The twilight of the skeptics

with 3 comments

A few years ago, I was working on an idea for a story—still unrealized—that required a sidelong look at the problem of free will. As part of my research, I picked up a copy of the slim book of the same name by the prominent skeptic Sam Harris. At the time, I don’t think I’d even heard of Harris, and I was expecting little more than a readable overview. What I remember about it the most, though, is how it began. After a short opening paragraph about the importance of his subject, Harris writes:

In the early morning of July 23, 2007, Steven Hayes and Joshua Komisarjevsky, two career criminals, arrived at the home of Dr. William and Jennifer Petit in Cheshire, a quiet town in central Connecticut. They found Dr. Petit asleep on a sofa in the sunroom. According to his taped confession, Komisarjevsky stood over the sleeping man for some minutes, hesitating, before striking him in the head with a baseball bat. He claimed that his victim’s screams then triggered something within him, and he bludgeoned Petit with all his strength until he fell silent.

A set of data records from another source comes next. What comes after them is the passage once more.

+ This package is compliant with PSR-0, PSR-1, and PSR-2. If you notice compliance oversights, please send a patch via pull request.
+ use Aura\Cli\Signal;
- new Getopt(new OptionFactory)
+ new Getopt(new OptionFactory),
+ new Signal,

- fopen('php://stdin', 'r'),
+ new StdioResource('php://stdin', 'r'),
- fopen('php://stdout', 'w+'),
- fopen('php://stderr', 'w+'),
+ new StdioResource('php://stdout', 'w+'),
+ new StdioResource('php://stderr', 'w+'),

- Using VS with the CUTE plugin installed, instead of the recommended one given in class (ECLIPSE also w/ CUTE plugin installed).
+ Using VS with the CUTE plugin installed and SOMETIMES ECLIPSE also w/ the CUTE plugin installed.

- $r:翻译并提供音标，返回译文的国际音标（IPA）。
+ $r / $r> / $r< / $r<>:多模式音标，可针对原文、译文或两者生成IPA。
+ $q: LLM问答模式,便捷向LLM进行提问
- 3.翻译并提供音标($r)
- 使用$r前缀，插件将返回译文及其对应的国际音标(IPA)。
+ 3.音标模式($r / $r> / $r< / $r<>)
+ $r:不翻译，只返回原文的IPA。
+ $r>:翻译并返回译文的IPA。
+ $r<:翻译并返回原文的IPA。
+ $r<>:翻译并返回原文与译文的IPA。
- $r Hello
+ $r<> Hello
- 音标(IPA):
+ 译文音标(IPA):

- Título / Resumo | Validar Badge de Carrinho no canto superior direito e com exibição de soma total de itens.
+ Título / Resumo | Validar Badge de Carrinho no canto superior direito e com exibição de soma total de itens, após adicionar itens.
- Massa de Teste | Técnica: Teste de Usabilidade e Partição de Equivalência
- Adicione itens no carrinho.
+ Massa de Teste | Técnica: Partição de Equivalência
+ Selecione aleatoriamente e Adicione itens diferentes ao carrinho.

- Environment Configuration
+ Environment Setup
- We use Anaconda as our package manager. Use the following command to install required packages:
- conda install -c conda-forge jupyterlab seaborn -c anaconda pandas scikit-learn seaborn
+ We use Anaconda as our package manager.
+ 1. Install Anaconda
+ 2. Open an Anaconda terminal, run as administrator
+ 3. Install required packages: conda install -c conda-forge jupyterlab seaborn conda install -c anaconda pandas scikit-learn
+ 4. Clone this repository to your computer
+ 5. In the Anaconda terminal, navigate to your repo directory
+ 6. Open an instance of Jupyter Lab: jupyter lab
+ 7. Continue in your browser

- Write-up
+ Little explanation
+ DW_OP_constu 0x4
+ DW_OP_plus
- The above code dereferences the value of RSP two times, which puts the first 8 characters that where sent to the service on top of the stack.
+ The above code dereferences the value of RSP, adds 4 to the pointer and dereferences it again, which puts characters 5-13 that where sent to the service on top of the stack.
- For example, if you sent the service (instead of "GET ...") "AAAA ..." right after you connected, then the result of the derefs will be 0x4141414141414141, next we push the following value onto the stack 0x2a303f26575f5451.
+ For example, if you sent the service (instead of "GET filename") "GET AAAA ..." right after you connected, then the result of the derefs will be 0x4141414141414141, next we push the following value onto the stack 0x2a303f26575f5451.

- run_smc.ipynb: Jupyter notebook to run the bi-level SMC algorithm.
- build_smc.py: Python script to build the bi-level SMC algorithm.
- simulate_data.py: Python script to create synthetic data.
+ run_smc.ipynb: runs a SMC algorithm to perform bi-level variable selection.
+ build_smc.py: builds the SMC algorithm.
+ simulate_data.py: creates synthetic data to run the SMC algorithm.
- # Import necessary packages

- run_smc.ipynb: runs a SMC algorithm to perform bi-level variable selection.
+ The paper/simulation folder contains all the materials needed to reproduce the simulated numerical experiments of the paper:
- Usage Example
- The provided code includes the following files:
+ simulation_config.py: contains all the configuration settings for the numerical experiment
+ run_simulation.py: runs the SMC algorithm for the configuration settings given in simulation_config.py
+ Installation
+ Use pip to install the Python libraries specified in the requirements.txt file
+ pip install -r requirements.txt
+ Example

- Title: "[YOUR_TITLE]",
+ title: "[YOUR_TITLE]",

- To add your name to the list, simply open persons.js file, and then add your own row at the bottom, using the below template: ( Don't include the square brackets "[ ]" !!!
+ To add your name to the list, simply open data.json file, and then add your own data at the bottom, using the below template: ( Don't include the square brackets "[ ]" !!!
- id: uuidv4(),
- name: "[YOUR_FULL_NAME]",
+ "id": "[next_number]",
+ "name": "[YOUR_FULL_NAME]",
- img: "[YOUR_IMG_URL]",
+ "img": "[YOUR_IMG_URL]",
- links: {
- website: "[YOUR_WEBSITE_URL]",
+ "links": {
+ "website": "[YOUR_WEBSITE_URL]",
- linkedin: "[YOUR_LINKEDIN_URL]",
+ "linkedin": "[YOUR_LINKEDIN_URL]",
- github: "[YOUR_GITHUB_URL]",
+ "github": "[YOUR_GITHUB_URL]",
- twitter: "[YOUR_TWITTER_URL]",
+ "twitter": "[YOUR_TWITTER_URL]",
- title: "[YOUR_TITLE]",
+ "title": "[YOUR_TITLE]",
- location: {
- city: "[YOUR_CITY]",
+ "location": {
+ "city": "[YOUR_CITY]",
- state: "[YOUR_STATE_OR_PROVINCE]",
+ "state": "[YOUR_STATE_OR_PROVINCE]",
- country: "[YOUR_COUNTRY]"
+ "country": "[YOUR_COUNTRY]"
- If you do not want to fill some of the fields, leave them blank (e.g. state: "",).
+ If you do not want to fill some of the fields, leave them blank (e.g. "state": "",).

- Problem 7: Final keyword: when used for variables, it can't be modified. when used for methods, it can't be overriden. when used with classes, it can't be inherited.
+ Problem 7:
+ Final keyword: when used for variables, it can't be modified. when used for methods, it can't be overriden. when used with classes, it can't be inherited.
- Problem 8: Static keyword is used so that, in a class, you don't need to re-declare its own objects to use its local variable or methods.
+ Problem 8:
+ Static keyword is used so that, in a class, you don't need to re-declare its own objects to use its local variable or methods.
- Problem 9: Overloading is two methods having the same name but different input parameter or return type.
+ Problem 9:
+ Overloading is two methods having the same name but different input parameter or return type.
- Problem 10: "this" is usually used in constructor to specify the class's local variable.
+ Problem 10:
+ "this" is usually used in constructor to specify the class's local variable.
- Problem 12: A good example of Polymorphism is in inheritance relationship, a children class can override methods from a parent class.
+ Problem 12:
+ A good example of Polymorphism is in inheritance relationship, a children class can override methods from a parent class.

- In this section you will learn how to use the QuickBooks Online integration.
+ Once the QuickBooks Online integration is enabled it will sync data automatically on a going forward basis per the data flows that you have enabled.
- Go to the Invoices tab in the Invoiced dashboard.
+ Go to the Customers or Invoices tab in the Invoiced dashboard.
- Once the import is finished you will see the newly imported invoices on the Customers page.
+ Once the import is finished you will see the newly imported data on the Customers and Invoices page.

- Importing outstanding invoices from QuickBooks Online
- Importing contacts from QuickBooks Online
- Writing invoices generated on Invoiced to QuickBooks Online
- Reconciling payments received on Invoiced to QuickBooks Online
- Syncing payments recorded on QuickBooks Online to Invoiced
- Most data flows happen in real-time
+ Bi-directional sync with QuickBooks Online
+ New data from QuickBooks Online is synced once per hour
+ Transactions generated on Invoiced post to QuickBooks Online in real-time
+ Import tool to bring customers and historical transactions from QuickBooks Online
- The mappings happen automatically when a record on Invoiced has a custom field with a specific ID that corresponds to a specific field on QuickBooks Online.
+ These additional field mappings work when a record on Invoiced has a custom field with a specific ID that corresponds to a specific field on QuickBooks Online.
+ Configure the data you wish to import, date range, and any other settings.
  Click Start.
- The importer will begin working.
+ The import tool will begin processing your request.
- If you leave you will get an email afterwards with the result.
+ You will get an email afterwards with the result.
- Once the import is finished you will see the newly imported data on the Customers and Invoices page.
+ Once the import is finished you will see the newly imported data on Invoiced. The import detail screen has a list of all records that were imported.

Harris goes on to provide a graphically detailed account, which I’m not going to retype here, of the sexual assault and murder of Petit’s wife and two daughters. Two full pages are devoted to it, in a book that is less than a hundred pages long, and only at the end does Harris come to the point: “As sickening as I find their behavior, I have to admit that if I were to trade places with one of these men, atom for atom, I would be him: there is no extra part of me that could decide to see the world differently or resist the impulse to victimize other people.”

I see what Harris is trying to say here, and I don’t think that he’s even wrong. Yet his choice of example—a horrifying crime that was less than five years old when he wrote Free Will, which the surviving victim, William Petit, might well have read—bothered me a lot. It struck me as a lapse of judgment, or at least of good taste, and it remains the one thing that I really remember about the book. And I’m reminded of it now only because of an excellent article in Wired, “Sam Harris and the Myth of Perfectly Rational Thought,” that neatly lays out many of my old misgivings. The author, Robert Wright, documents multiple examples of his subject falling short of his professed standards, but he focuses on an exchange with the journalist Ezra Klein, whom Harris accused of engaging in “a really indissoluble kind of tribalism, which I keep calling identity politics.” When Klein pointed out that this might be a form of tribal thinking in itself, Harris replied: “I know I’m not thinking tribally.” Wright continues:

Reflecting on his debate with Klein, Harris said that his own followers care “massively about following the logic of a conversation” and probe his arguments for signs of weakness, whereas Klein’s followers have more primitive concerns: “Are you making political points that are massaging the outraged parts of our brains? Do you have your hands on our amygdala and are you pushing the right buttons?”

Just a few years earlier, however, Harris didn’t have any qualms about pushing the reader’s buttons by devoting the first two pages of Free Will to an account of a recent, real-life home invasion that involved unspeakable acts of sexual violence against women—when literally any other example of human behavior, good or bad, would have served his purposes equally well.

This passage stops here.